I'd like the entries repeated exactly, pictures omitted.

######

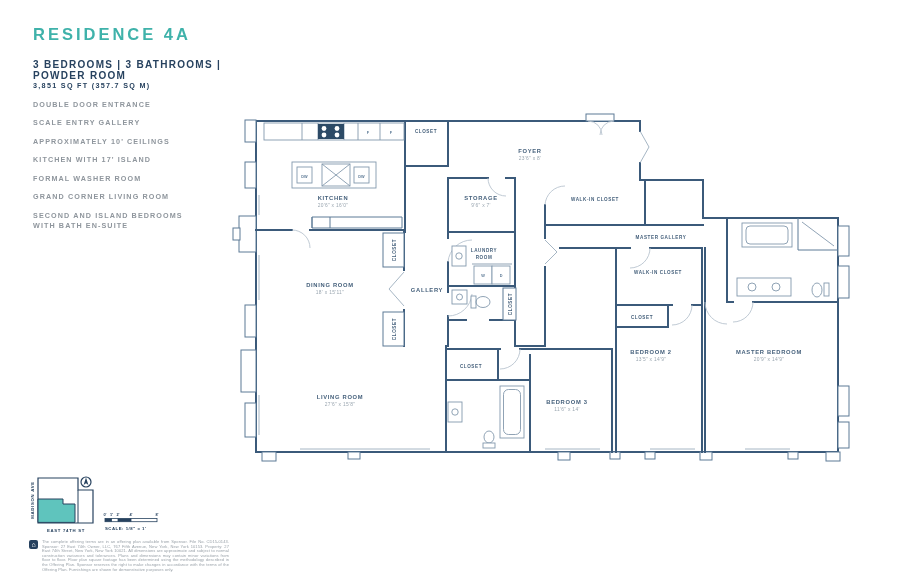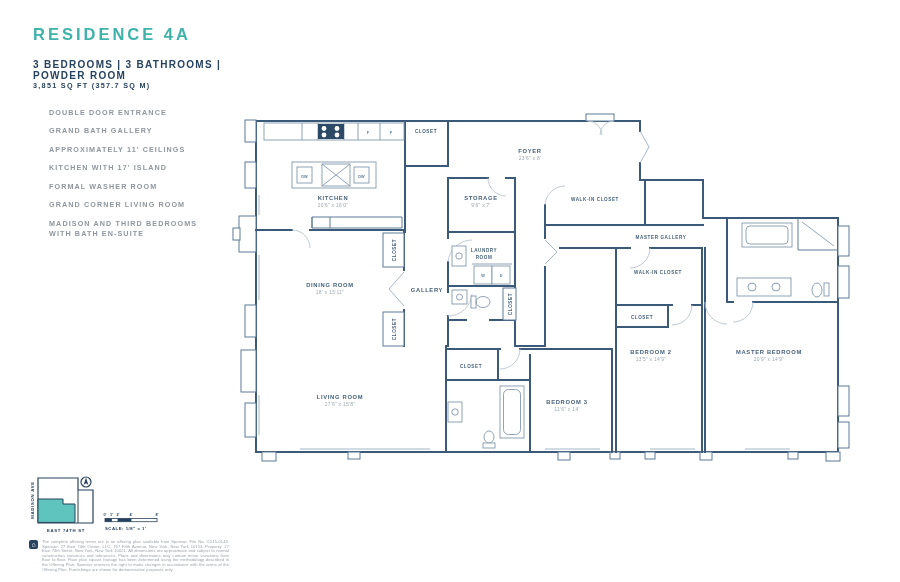--- a/index.html
+++ b/index.html
@@ -5,21 +5,21 @@
   html,body{margin:0;padding:0;}
   body{width:900px;height:582px;background:#ffffff;overflow:hidden;position:relative;
        font-family:"Liberation Sans", sans-serif;}
   .page{position:absolute;inset:0;}
 
   
   .info{position:absolute;left:33px;top:25px;width:215px;}
   .title{color:#3fb2aa;font-size:16.5px;font-weight:700;letter-spacing:3px;margin:0 0 16px 0;}
   .specs{color:#27425f;font-size:10px;font-weight:700;letter-spacing:1.3px;line-height:10.5px;}
   .area{color:#27425f;font-size:7.2px;font-weight:700;letter-spacing:1.3px;line-height:10.5px;margin-bottom:8px;}
-  ul.features{list-style:none;margin:16px;padding:0;}
+  ul.features{list-style:none;margin:0;padding:0;}
   ul.features li{color:#8f969d;font-size:7.2px;font-weight:600;letter-spacing:1.1px;
        line-height:9.6px;margin-bottom:9px;white-space:pre-line;}
 
   
   svg{position:absolute;left:0;top:0;}
   .w2{stroke:#3b5a7a;stroke-width:2;fill:none;stroke-linecap:square;}
   .w1{stroke:#5d7a96;stroke-width:1;fill:#ffffff;}
   .l1{stroke:#5d7a96;stroke-width:1;fill:none;}
   .fx{stroke:#8399ad;stroke-width:0.9;fill:#ffffff;}
   .fxl{stroke:#8399ad;stroke-width:0.9;fill:none;}
@@ -44,26 +44,26 @@
 <body>
 
 <div class="page">
 
   <div class="info">
     <h1 class="title">RESIDENCE 4A</h1>
     <div class="specs">3 BEDROOMS  |  3 BATHROOMS  |  POWDER ROOM</div>
     <div class="area">3,851 SQ FT (357.7 SQ M)</div>
     <ul class="features">
       <li>DOUBLE DOOR ENTRANCE</li>
-      <li>GRAND BATH GALLERY</li>
-      <li>APPROXIMATELY 11' CEILINGS</li>
+      <li>SCALE ENTRY GALLERY</li>
+      <li>APPROXIMATELY 10' CEILINGS</li>
       <li>KITCHEN WITH 17' ISLAND</li>
       <li>FORMAL WASHER ROOM</li>
       <li>GRAND CORNER LIVING ROOM</li>
-      <li>MADISON AND THIRD BEDROOMS
+      <li>SECOND AND ISLAND BEDROOMS
 WITH BATH EN-SUITE</li>
     </ul>
   </div>
 
   <svg width="900" height="582" viewBox="0 0 900 582">
 
     <g>
       <path class="w2" d="M640,131 V121 H256 V452 H838 V218 H703 V180 H640 V163"></path>
 
       <rect class="w1" x="586" y="114" width="28" height="7"></rect>

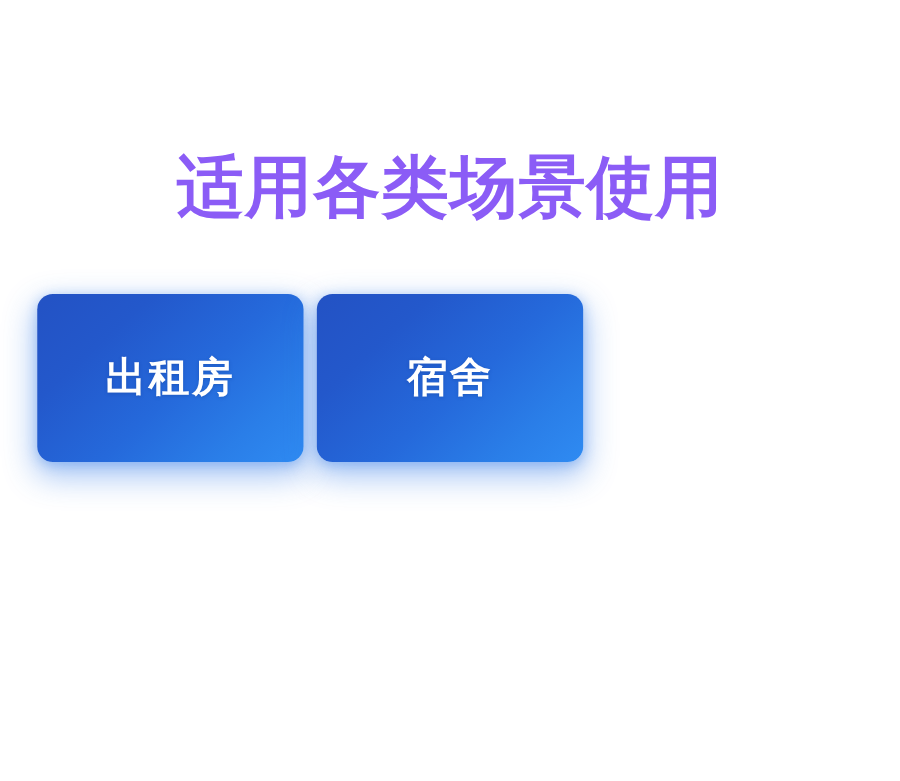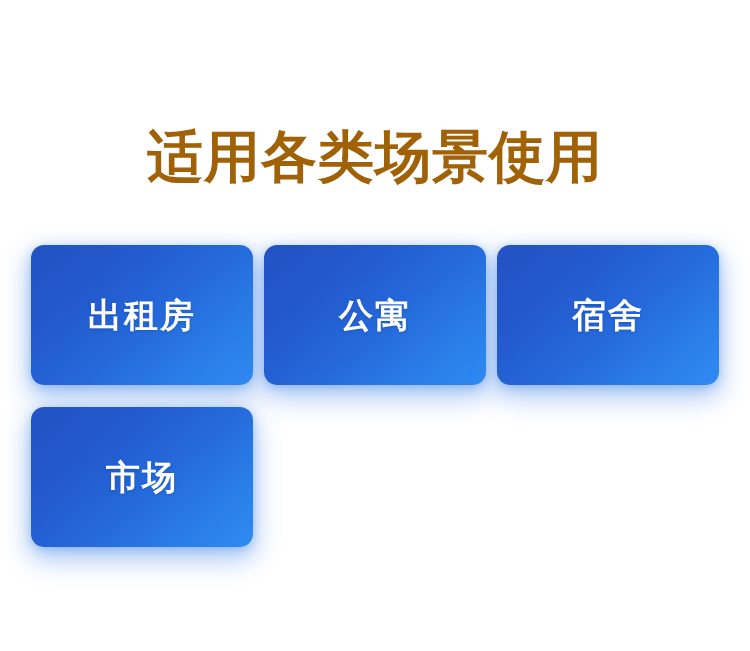--- a/index.html
+++ b/index.html
@@ -30,21 +30,21 @@
     left: 0;
     top: 86px;
     width: 750px;
     text-align: center;
   }
   .page-title {
     display: inline-block;
     font-size: 56px;
     line-height: 1.18;
     font-weight: 700;
-    color: #a16207;
+    color: #8b5cf6;
     letter-spacing: 1px;
     font-family: "DejaVu Sans", "Liberation Sans", sans-serif;
     -webkit-font-smoothing: antialiased;
   }
 
   
   .grid {
     position: absolute;
     left: 31px;
     top: 245px;
@@ -115,28 +115,22 @@
   <div class="title-wrap">
     <h1 class="page-title">适用各类场景使用</h1>
   </div>
 
   <div class="grid">
 
     <div class="card">
       <span class="card-label">出租房</span>
     </div>
 
-    <div class="card">
-      <span class="card-label">公寓</span>
-    </div>
 
 
     <div class="card">
       <span class="card-label">宿舍</span>
     </div>
 
 
-    <div class="card">
-      <span class="card-label">市场</span>
-    </div>
 
   </div>
 </div>
 
 </body></html>

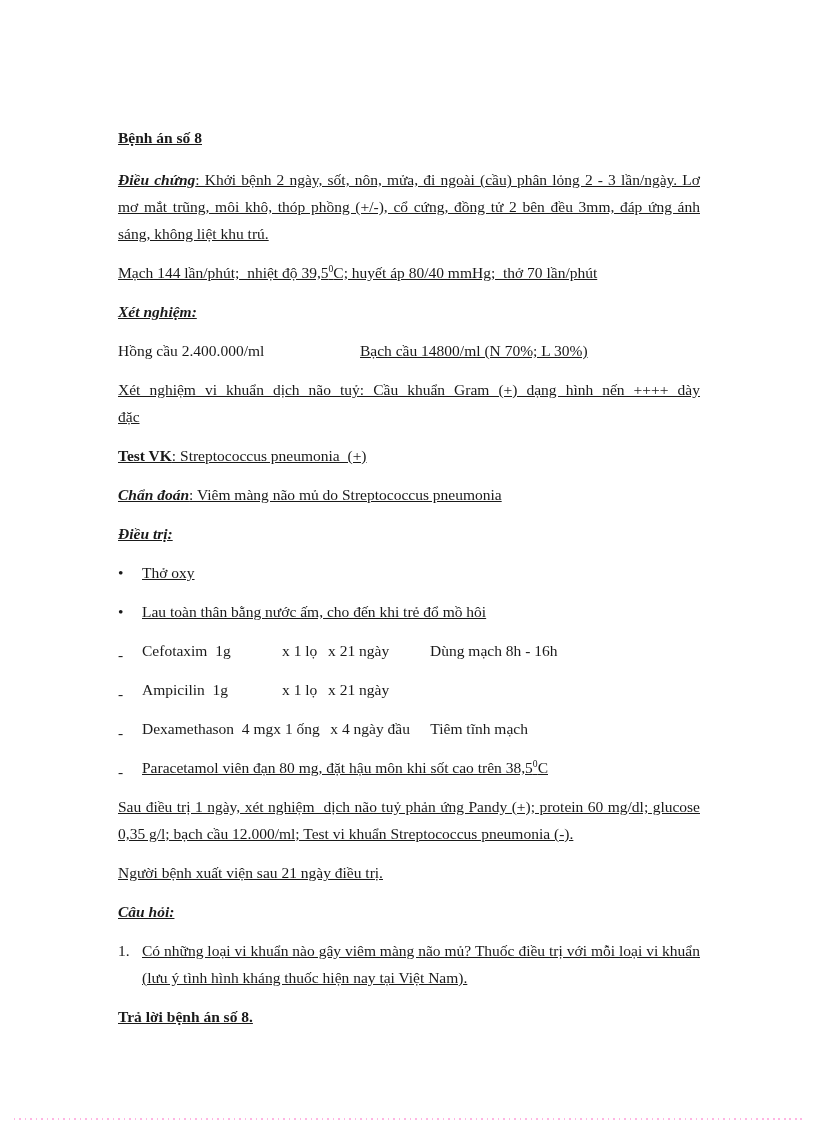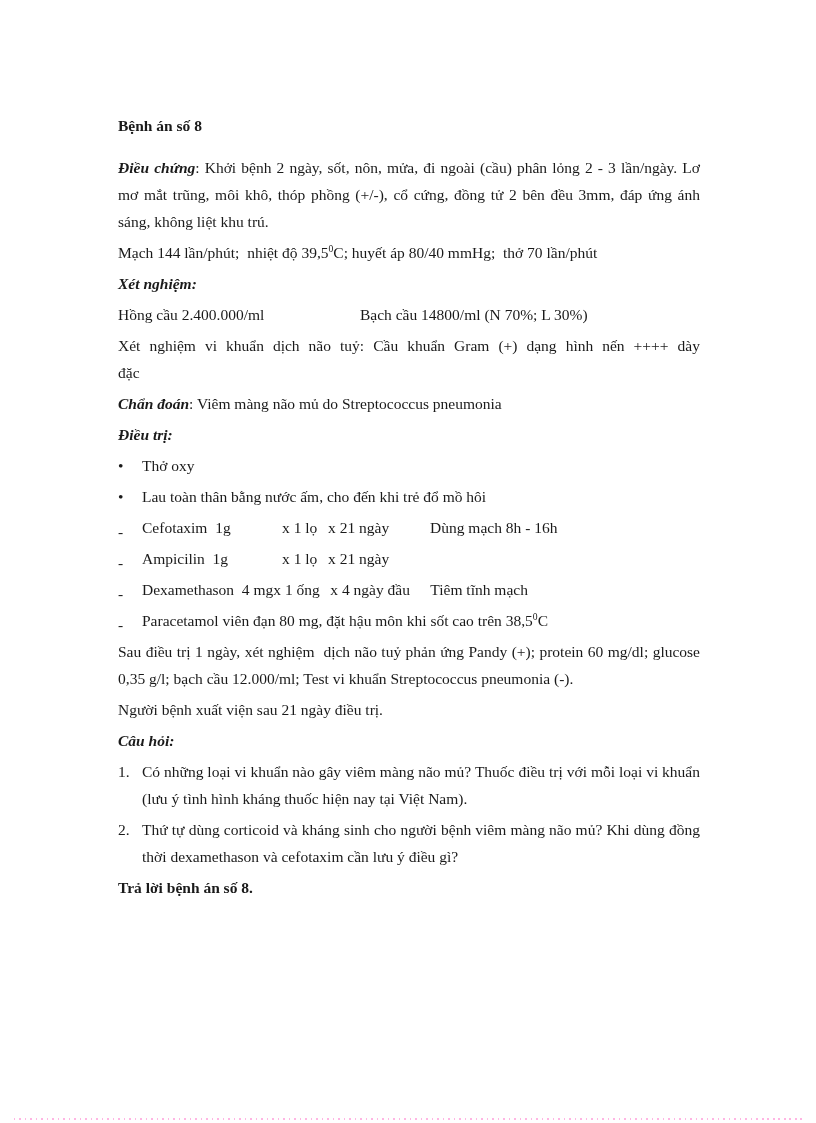--- a/index.html
+++ b/index.html
@@ -12,21 +12,21 @@
     position:relative;
     width:816px;height:1123px;
     background:var(--bg);
     overflow:hidden;
     font-family:"Liberation Serif","DejaVu Serif",serif;
     font-size:15.5px;
     line-height:27px;
     color:var(--text);
   }
   .content{position:absolute;left:118px;top:112px;width:582px;}
-  p{margin:0 0 4px 0;}
+  p{margin:12px 0 4px 0;text-decoration:underline;}
   .title{font-weight:bold;margin-bottom:15px;}
   .b{font-weight:bold;}
   .i{font-style:italic;}
   .bi{font-weight:bold;font-style:italic;}
   .just{text-align:justify;}
   .wide{word-spacing:4.5px;}
   .li{padding-left:24px;text-indent:-24px;}
   .marker{display:inline-block;width:24px;text-indent:0;}
   .dash-marker{position:relative;top:4px;}
   .rbc{display:inline-block;width:242px;}
@@ -55,20 +55,21 @@
     <p class="just"><span class="bi">Điều chứng</span><span>: Khởi bệnh 2 ngày, sốt, nôn, mửa, đi ngoài (cầu) phân lỏng 2 - 3 lần/ngày. Lơ mơ mắt trũng, môi khô, thóp phồng (+/-), cổ cứng, đồng tử 2 bên đều 3mm, đáp ứng ánh sáng, không liệt khu trú.</span></p>
 
     <p><span>Mạch 144 lần/phút;&nbsp; nhiệt độ 39,5</span><sup>0</sup><span>C; huyết áp 80/40 mmHg;&nbsp; thở 70 lần/phút</span></p>
 
     <p class="bi">Xét nghiệm:</p>
 
     <p><span class="rbc">Hồng cầu 2.400.000/ml</span><span>Bạch cầu 14800/ml (N 70%; L 30%)</span></p>
 
     <p class="just wide">Xét nghiệm vi khuẩn dịch não tuỷ: Cầu khuẩn Gram (+) dạng hình nến ++++ dày đặc</p>
 
+    <p><span class="b">Test VK</span><span>: Streptococcus pneumonia&nbsp; (+)</span></p>
 
     <p><span class="bi">Chẩn đoán</span><span>: Viêm màng não mủ do Streptococcus pneumonia</span></p>
 
     <p class="bi">Điều trị:</p>
 
     <p class="li"><span class="marker">•</span><span>Thở oxy</span></p>
 
     <p class="li"><span class="marker">•</span><span>Lau toàn thân bằng nước ấm, cho đến khi trẻ đổ mồ hôi</span></p>
 
     <p class="li dr1"><span class="marker dash-marker">-</span><span class="c c1">Cefotaxim&nbsp; 1g</span><span class="c c2">x 1 lọ</span><span class="c c3">x 21 ngày</span><span class="c c4">Dùng mạch 8h - 16h</span></p>
@@ -80,21 +81,20 @@
     <p class="li"><span class="marker dash-marker">-</span><span>Paracetamol viên đạn 80 mg, đặt hậu môn khi sốt cao trên 38,5</span><sup>0</sup><span>C</span></p>
 
     <p class="just">Sau điều trị 1 ngày, xét nghiệm&nbsp; dịch não tuỷ phản ứng Pandy (+); protein 60 mg/dl; glucose 0,35 g/l; bạch cầu 12.000/ml; Test vi khuẩn Streptococcus pneumonia (-).</p>
 
     <p>Người bệnh xuất viện sau 21 ngày điều trị.</p>
 
     <p class="bi">Câu hỏi:</p>
 
     <p class="li just"><span class="marker">1.</span><span>Có những loại vi khuẩn nào gây viêm màng não mủ? Thuốc điều trị với mỗi loại vi khuẩn (lưu ý tình hình kháng thuốc hiện nay tại Việt Nam).</span></p>
 
-    <p class="li just"><span class="marker">2.</span><span>Thứ tự dùng corticoid và kháng sinh cho người bệnh viêm màng não mủ? Khi dùng đồng thời dexamethason và cefotaxim cần lưu ý điều gì?</span></p>
 
 
     <p class="b">Trả lời bệnh án số 8.</p>
 
   </div>
 
   <div class="pagebreak"></div>
 </div>
 
 </body></html>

######

Task output:
--- a/index.html
+++ b/index.html
@@ -5,21 +5,21 @@
   html,body{margin:0;padding:0;}
   body{width:900px;height:582px;background:#ffffff;overflow:hidden;position:relative;
        font-family:"Liberation Sans", sans-serif;}
   .page{position:absolute;inset:0;}
 
   
   .info{position:absolute;left:33px;top:25px;width:215px;}
   .title{color:#3fb2aa;font-size:16.5px;font-weight:700;letter-spacing:3px;margin:0 0 16px 0;}
   .specs{color:#27425f;font-size:10px;font-weight:700;letter-spacing:1.3px;line-height:10.5px;}
   .area{color:#27425f;font-size:7.2px;font-weight:700;letter-spacing:1.3px;line-height:10.5px;margin-bottom:8px;}
-  ul.features{list-style:none;margin:16px;padding:0;}
+  ul.features{list-style:none;margin:0;padding:0;}
   ul.features li{color:#8f969d;font-size:7.2px;font-weight:600;letter-spacing:1.1px;
        line-height:9.6px;margin-bottom:9px;white-space:pre-line;}
 
   
   svg{position:absolute;left:0;top:0;}
   .w2{stroke:#3b5a7a;stroke-width:2;fill:none;stroke-linecap:square;}
   .w1{stroke:#5d7a96;stroke-width:1;fill:#ffffff;}
   .l1{stroke:#5d7a96;stroke-width:1;fill:none;}
   .fx{stroke:#8399ad;stroke-width:0.9;fill:#ffffff;}
   .fxl{stroke:#8399ad;stroke-width:0.9;fill:none;}
@@ -44,26 +44,26 @@
 <body>
 
 <div class="page">
 
   <div class="info">
     <h1 class="title">RESIDENCE 4A</h1>
     <div class="specs">3 BEDROOMS  |  3 BATHROOMS  |  POWDER ROOM</div>
     <div class="area">3,851 SQ FT (357.7 SQ M)</div>
     <ul class="features">
       <li>DOUBLE DOOR ENTRANCE</li>
-      <li>GRAND BATH GALLERY</li>
-      <li>APPROXIMATELY 11' CEILINGS</li>
+      <li>SCALE ENTRY GALLERY</li>
+      <li>APPROXIMATELY 10' CEILINGS</li>
       <li>KITCHEN WITH 17' ISLAND</li>
       <li>FORMAL WASHER ROOM</li>
       <li>GRAND CORNER LIVING ROOM</li>
-      <li>MADISON AND THIRD BEDROOMS
+      <li>SECOND AND ISLAND BEDROOMS
 WITH BATH EN-SUITE</li>
     </ul>
   </div>
 
   <svg width="900" height="582" viewBox="0 0 900 582">
 
     <g>
       <path class="w2" d="M640,131 V121 H256 V452 H838 V218 H703 V180 H640 V163"></path>
 
       <rect class="w1" x="586" y="114" width="28" height="7"></rect>

--- a/index.html
+++ b/index.html
@@ -30,21 +30,21 @@
     left: 0;
     top: 86px;
     width: 750px;
     text-align: center;
   }
   .page-title {
     display: inline-block;
     font-size: 56px;
     line-height: 1.18;
     font-weight: 700;
-    color: #a16207;
+    color: #8b5cf6;
     letter-spacing: 1px;
     font-family: "DejaVu Sans", "Liberation Sans", sans-serif;
     -webkit-font-smoothing: antialiased;
   }
 
   
   .grid {
     position: absolute;
     left: 31px;
     top: 245px;
@@ -115,28 +115,22 @@
   <div class="title-wrap">
     <h1 class="page-title">适用各类场景使用</h1>
   </div>
 
   <div class="grid">
 
     <div class="card">
       <span class="card-label">出租房</span>
     </div>
 
-    <div class="card">
-      <span class="card-label">公寓</span>
-    </div>
 
 
     <div class="card">
       <span class="card-label">宿舍</span>
     </div>
 
 
-    <div class="card">
-      <span class="card-label">市场</span>
-    </div>
 
   </div>
 </div>
 
 </body></html>

--- a/index.html
+++ b/index.html
@@ -12,21 +12,21 @@
     position:relative;
     width:816px;height:1123px;
     background:var(--bg);
     overflow:hidden;
     font-family:"Liberation Serif","DejaVu Serif",serif;
     font-size:15.5px;
     line-height:27px;
     color:var(--text);
   }
   .content{position:absolute;left:118px;top:112px;width:582px;}
-  p{margin:0 0 4px 0;}
+  p{margin:12px 0 4px 0;text-decoration:underline;}
   .title{font-weight:bold;margin-bottom:15px;}
   .b{font-weight:bold;}
   .i{font-style:italic;}
   .bi{font-weight:bold;font-style:italic;}
   .just{text-align:justify;}
   .wide{word-spacing:4.5px;}
   .li{padding-left:24px;text-indent:-24px;}
   .marker{display:inline-block;width:24px;text-indent:0;}
   .dash-marker{position:relative;top:4px;}
   .rbc{display:inline-block;width:242px;}
@@ -55,20 +55,21 @@
     <p class="just"><span class="bi">Điều chứng</span><span>: Khởi bệnh 2 ngày, sốt, nôn, mửa, đi ngoài (cầu) phân lỏng 2 - 3 lần/ngày. Lơ mơ mắt trũng, môi khô, thóp phồng (+/-), cổ cứng, đồng tử 2 bên đều 3mm, đáp ứng ánh sáng, không liệt khu trú.</span></p>
 
     <p><span>Mạch 144 lần/phút;&nbsp; nhiệt độ 39,5</span><sup>0</sup><span>C; huyết áp 80/40 mmHg;&nbsp; thở 70 lần/phút</span></p>
 
     <p class="bi">Xét nghiệm:</p>
 
     <p><span class="rbc">Hồng cầu 2.400.000/ml</span><span>Bạch cầu 14800/ml (N 70%; L 30%)</span></p>
 
     <p class="just wide">Xét nghiệm vi khuẩn dịch não tuỷ: Cầu khuẩn Gram (+) dạng hình nến ++++ dày đặc</p>
 
+    <p><span class="b">Test VK</span><span>: Streptococcus pneumonia&nbsp; (+)</span></p>
 
     <p><span class="bi">Chẩn đoán</span><span>: Viêm màng não mủ do Streptococcus pneumonia</span></p>
 
     <p class="bi">Điều trị:</p>
 
     <p class="li"><span class="marker">•</span><span>Thở oxy</span></p>
 
     <p class="li"><span class="marker">•</span><span>Lau toàn thân bằng nước ấm, cho đến khi trẻ đổ mồ hôi</span></p>
 
     <p class="li dr1"><span class="marker dash-marker">-</span><span class="c c1">Cefotaxim&nbsp; 1g</span><span class="c c2">x 1 lọ</span><span class="c c3">x 21 ngày</span><span class="c c4">Dùng mạch 8h - 16h</span></p>
@@ -80,21 +81,20 @@
     <p class="li"><span class="marker dash-marker">-</span><span>Paracetamol viên đạn 80 mg, đặt hậu môn khi sốt cao trên 38,5</span><sup>0</sup><span>C</span></p>
 
     <p class="just">Sau điều trị 1 ngày, xét nghiệm&nbsp; dịch não tuỷ phản ứng Pandy (+); protein 60 mg/dl; glucose 0,35 g/l; bạch cầu 12.000/ml; Test vi khuẩn Streptococcus pneumonia (-).</p>
 
     <p>Người bệnh xuất viện sau 21 ngày điều trị.</p>
 
     <p class="bi">Câu hỏi:</p>
 
     <p class="li just"><span class="marker">1.</span><span>Có những loại vi khuẩn nào gây viêm màng não mủ? Thuốc điều trị với mỗi loại vi khuẩn (lưu ý tình hình kháng thuốc hiện nay tại Việt Nam).</span></p>
 
-    <p class="li just"><span class="marker">2.</span><span>Thứ tự dùng corticoid và kháng sinh cho người bệnh viêm màng não mủ? Khi dùng đồng thời dexamethason và cefotaxim cần lưu ý điều gì?</span></p>
 
 
     <p class="b">Trả lời bệnh án số 8.</p>
 
   </div>
 
   <div class="pagebreak"></div>
 </div>
 
 </body></html>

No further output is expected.